# Collected data entries

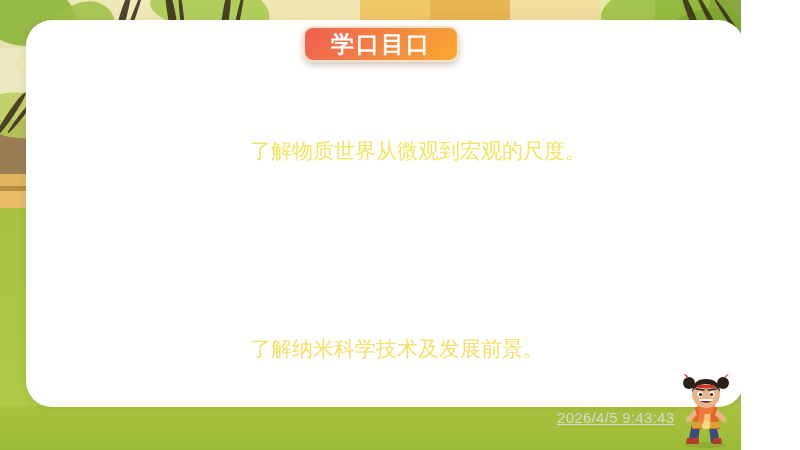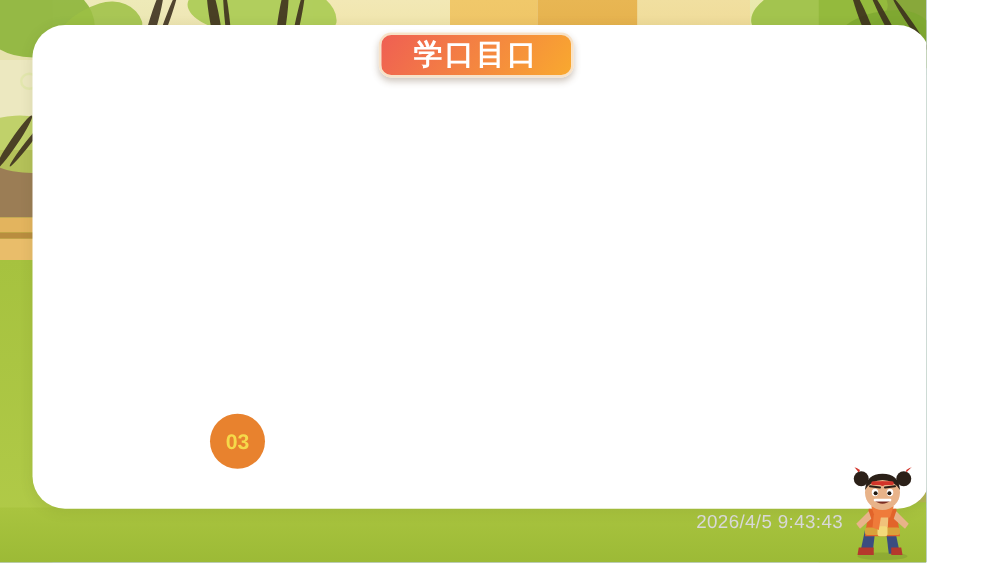--- a/index.html
+++ b/index.html
@@ -13,21 +13,21 @@
     font-family: "Liberation Sans", "DejaVu Sans", sans-serif;
     background: #ffffff;
   }
 
   
   #slide {
     position: relative;
     width: 741px;
     height: 450px;
     overflow: hidden;
-    background: #0c4a6e;
+    background: #6d28d9;
   }
 
   
   .bg-layer {
     position: absolute;
     inset: 0;
     overflow: hidden;
   }
 
   
@@ -321,34 +321,33 @@
 
   <div class="card"></div>
 
   <div class="title-badge" style="background: linear-gradient(125deg, rgb(239, 95, 83) 0%, rgb(249, 169, 47) 100%); border-color: rgb(247, 226, 200);">
     <span class="title-text" style="color: rgb(255, 255, 255);">学口目口</span>
   </div>
 
   <div class="obj-list">
 
     <div class="obj-row">
+      <div class="obj-text" id="txt0" style="color: rgb(242, 229, 94);">了解物质世界从微观到宏观的尺度。</div>
     </div>
 
     <div class="obj-row">
     </div>
 
     <div class="obj-row">
-      <div class="obj-badge" id="badge2" style="background: rgb(232, 130, 46);">
-        <span class="obj-num" id="num2" style="color: rgb(245, 217, 74);">03</span>
-      </div>
+      <div class="obj-text" id="txt2" style="color: rgb(245, 224, 102);">了解纳米科学技术及发展前景。</div>
     </div>
 
   </div>
 
-  <div class="timestamp" style="color: rgb(216, 216, 216);">2026/4/5 9:43:43</div>
+  <div class="timestamp" style="color: rgb(216, 216, 216); text-decoration: underline;">2026/4/5 9:43:43</div>
 
   <svg class="mascot" viewBox="0 0 62 74">
 
     <ellipse cx="31" cy="71" rx="20" ry="3" fill="#7d9a2e" opacity=".45"></ellipse>
 
     <path d="M17 50 L13 69 L23 69 L25 52 Z" fill="#3b4d80"></path>
     <path d="M41 50 L45 69 L36 69 L34 52 Z" fill="#3b4d80"></path>
 
     <path d="M12 64 L11 70 L24 70 L24 64 Z" fill="#b5392c"></path>
     <path d="M38 64 L38 70 L47 70 L46 64 Z" fill="#b5392c"></path>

# Problem to work on
For this exercise, return every line from the data that holds the string "fill".

# Exercise answer
     <ellipse cx="31" cy="71" rx="20" ry="3" fill="#7d9a2e" opacity=".45"></ellipse>
     <path d="M17 50 L13 69 L23 69 L25 52 Z" fill="#3b4d80"></path>
     <path d="M41 50 L45 69 L36 69 L34 52 Z" fill="#3b4d80"></path>
     <path d="M12 64 L11 70 L24 70 L24 64 Z" fill="#b5392c"></path>
     <path d="M38 64 L38 70 L47 70 L46 64 Z" fill="#b5392c"></path>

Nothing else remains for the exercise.